Solution Approach 2:
The reconstruction algorithm incorporates an objective function that includes sparsity constraints and motion streak suppression terms. By changing the mathematical parameters of the reconstruction process rather than the physical acquisition parameters, the system achieves improved temporal resolution from the same short scan data.
2Loss of time
If dual-source CT system is implemented, then temporal resolution is improved, but system cost and complexity increase significantly
Solution Approach 1:
Instead of using a second physical x-ray source and detector array, the system creates a virtual second dataset by reconstructing a prior image from previous cardiac phases.
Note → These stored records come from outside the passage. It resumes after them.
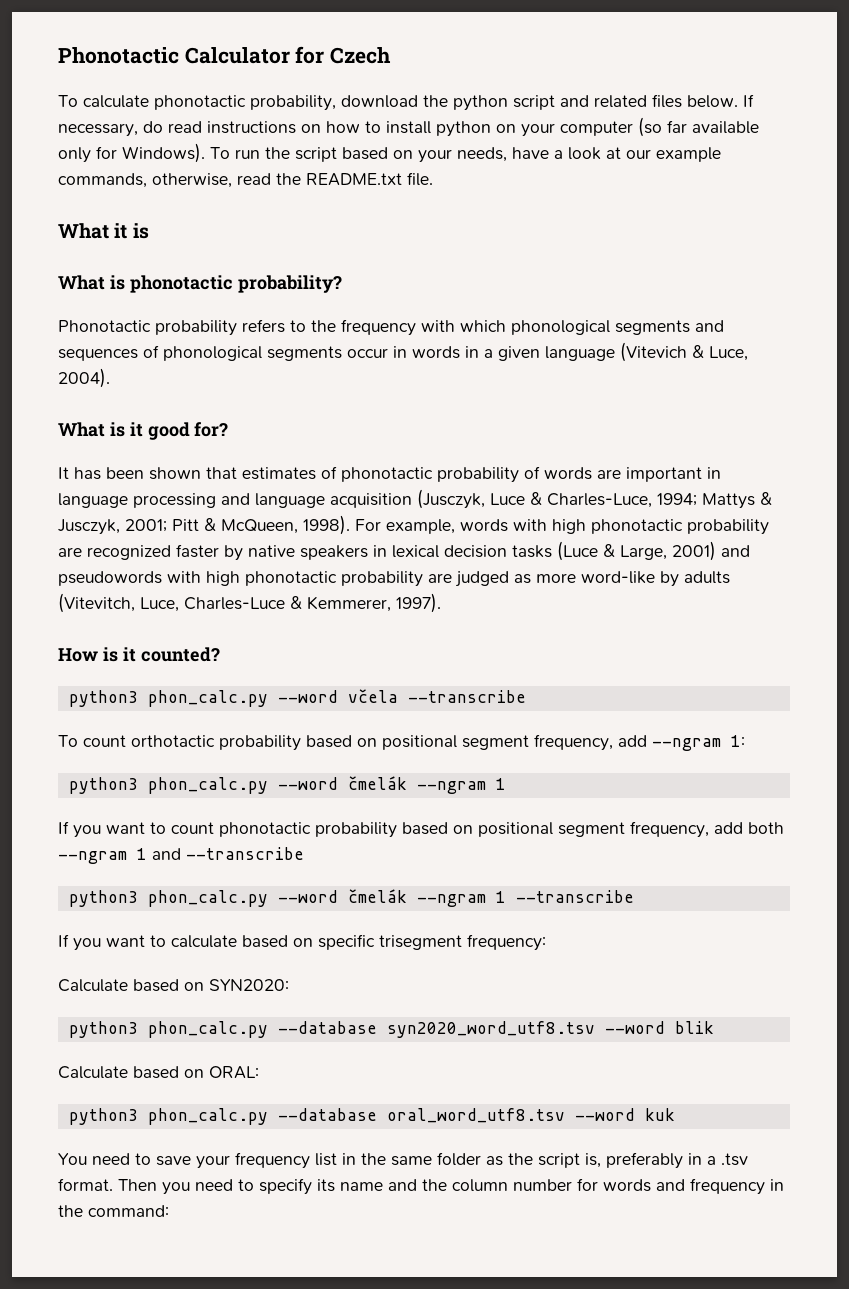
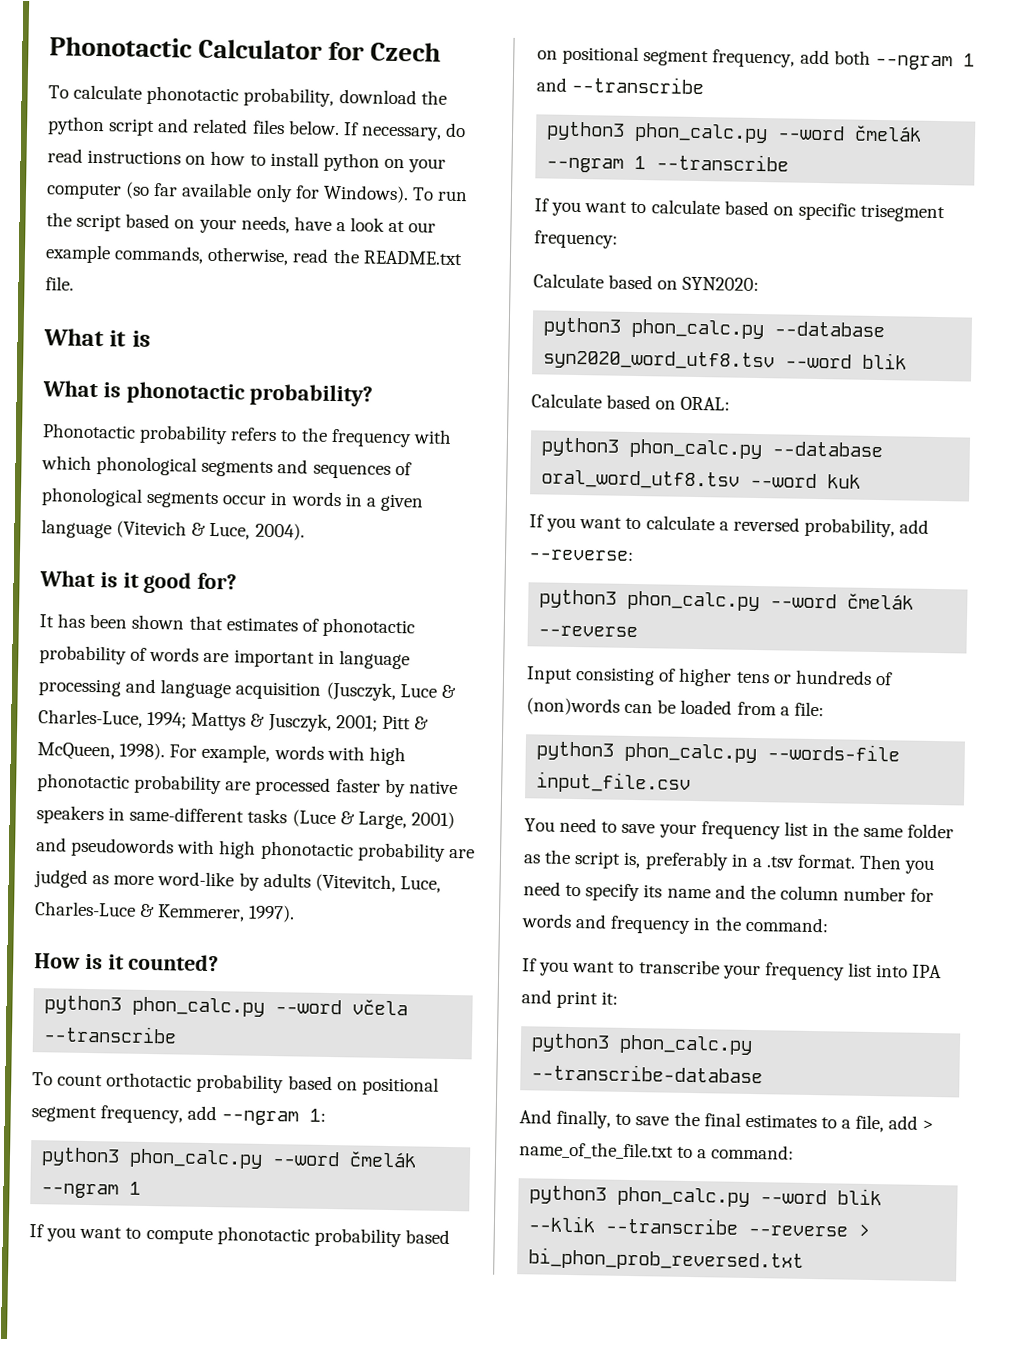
- For example, words with high phonotactic probability are recognized faster by native speakers in lexical decision tasks (Luce & Large, 2001) and pseudowords with high phonotactic probability are judged as more word-like by adults (Vitevitch, Luce, Charles-Luce & Kemmerer, 1997).
+ For example, words with high phonotactic probability are processed faster by native speakers in same-different tasks (Luce & Large, 2001) and pseudowords with high phonotactic probability are judged as more word-like by adults (Vitevitch, Luce, Charles-Luce & Kemmerer, 1997).
- If you want to count phonotactic probability based on positional segment frequency, add both --ngram 1 and --transcribe
+ If you want to compute phonotactic probability based on positional segment frequency, add both --ngram 1 and --transcribe
+ If you want to calculate a reversed probability, add --reverse:
+ python3 phon_calc.py --word čmelák --reverse
+ Input consisting of higher tens or hundreds of (non)words can be loaded from a file:
+ python3 phon_calc.py --words-file input_file.csv
+ If you want to transcribe your frequency list into IPA and print it:
+ python3 phon_calc.py --transcribe-database
+ And finally, to save the final estimates to a file, add > name_of_the_file.txt to a command:
+ python3 phon_calc.py --word blik --klik --transcribe --reverse > bi_phon_prob_reversed.txt

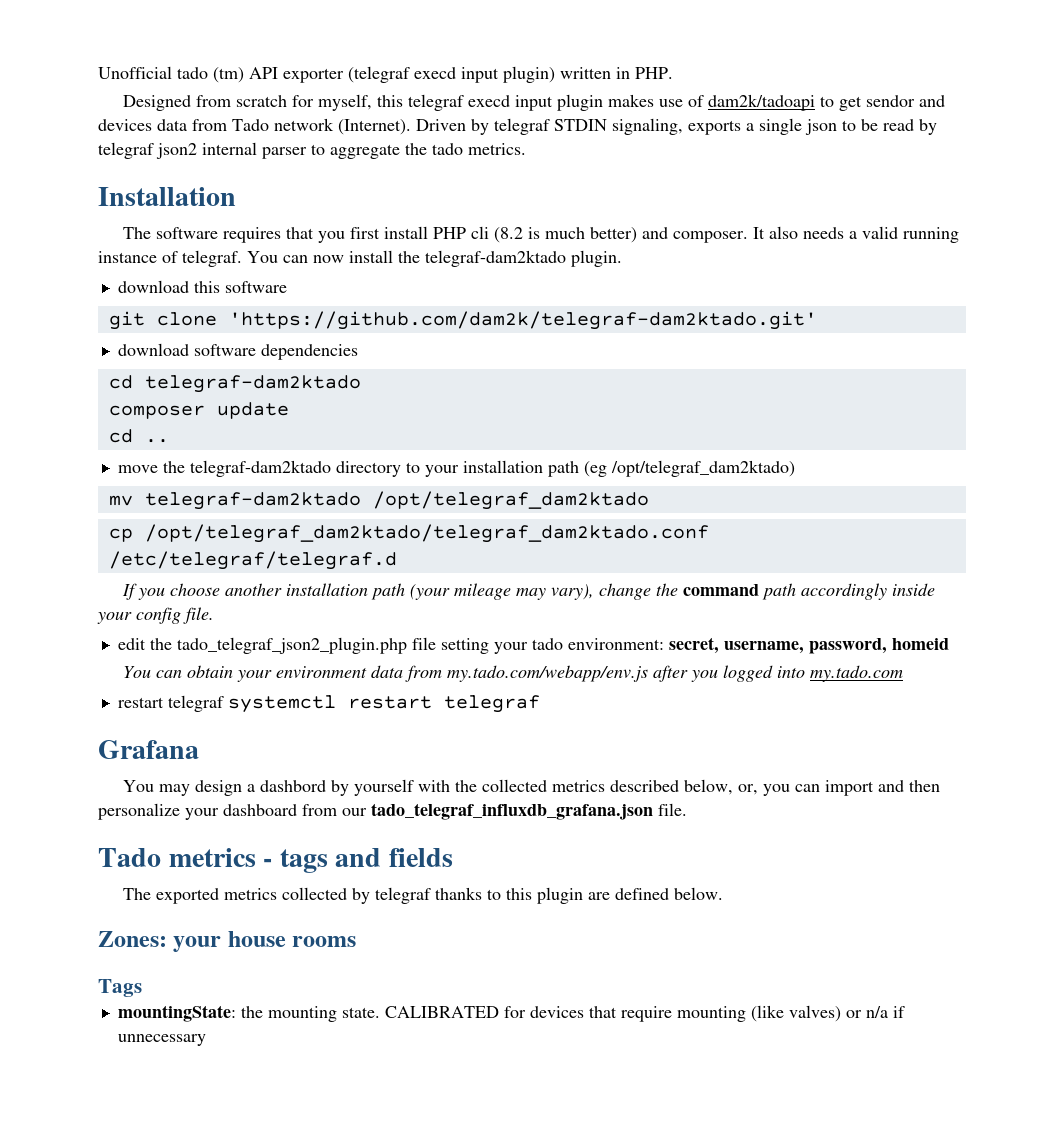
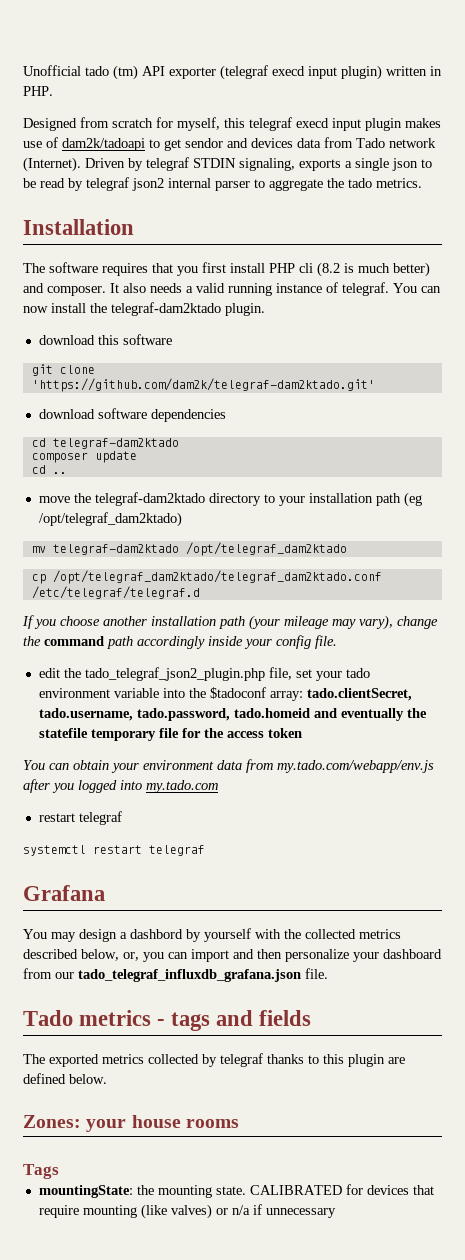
- edit the tado_telegraf_json2_plugin.php file setting your tado environment: secret, username, password, homeid
+ edit the tado_telegraf_json2_plugin.php file, set your tado environment variable into the $tadoconf array: tado.clientSecret, tado.username, tado.password, tado.homeid and eventually the statefile temporary file for the access token
  You can obtain your environment data from my.tado.com/webapp/env.js after you logged into my.tado.com
- restart telegraf systemctl restart telegraf
+ restart telegraf
+ systemctl restart telegraf

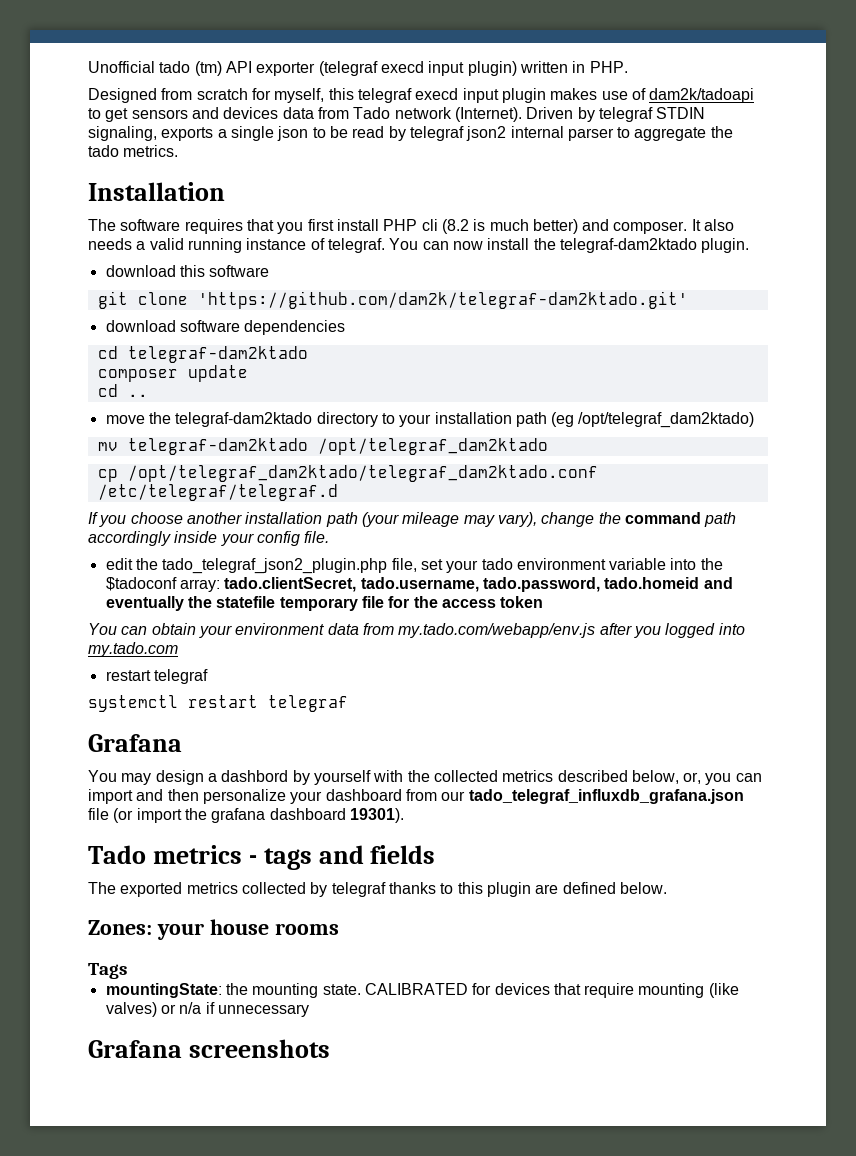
- Designed from scratch for myself, this telegraf execd input plugin makes use of dam2k/tadoapi to get sendor and devices data from Tado network (Internet).
+ Designed from scratch for myself, this telegraf execd input plugin makes use of dam2k/tadoapi to get sensors and devices data from Tado network (Internet).
- You may design a dashbord by yourself with the collected metrics described below, or, you can import and then personalize your dashboard from our tado_telegraf_influxdb_grafana.json file.
+ You may design a dashbord by yourself with the collected metrics described below, or, you can import and then personalize your dashboard from our tado_telegraf_influxdb_grafana.json file (or import the grafana dashboard 19301).
+ Grafana screenshots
This copied structural information is then used to enhance the current image reconstruction, achieving dual-source-like temporal resolution with single-source hardware.
Solution Approach 2:
The prior image acts as an intermediary between the limited short scan data and the final high-temporal-resolution image. It provides the missing structural information that allows the reconstruction algorithm to resolve motion artifacts and achieve improved temporal resolution without additional hardware.
3Loss of time
If faster gantry rotation is used, then temporal resolution improves, but mechanical stress and reliability concerns increase
Solution Approach 1:
Rather than changing the physical acquisition parameters like gantry speed, the system changes the reconstruction parameters by incorporating prior image constraints and sparsity regularization. This allows the same mechanical system to produce images with effectively higher temporal resolution through computational methods.
Solution Approach 2:
The system replaces mechanical solutions (faster gantry rotation, dual-source hardware) with computational methods. The reconstruction algorithm uses mathematical optimization with prior image constraints to achieve the temporal resolution that would otherwise require mechanical modifications or more complex hardware configurations.
Data Source
AI summary
A computerized tomographic system configured to acquire short scan data of an object within a single revolution of a detector array about the object over a first angular range of rotation of the detector array about the object, define a temporal subset of the acquired short scan data over a second angular range of rotation of the detector that is less than the first angular range of rotation, generate a mathematical function that is based on the acquired short scan data and the defined temporal subset of data, minimize the mathematical function, and generate an image of the object using the minimized mathematical function and the data acquired over the second angular range of rotation of the detector.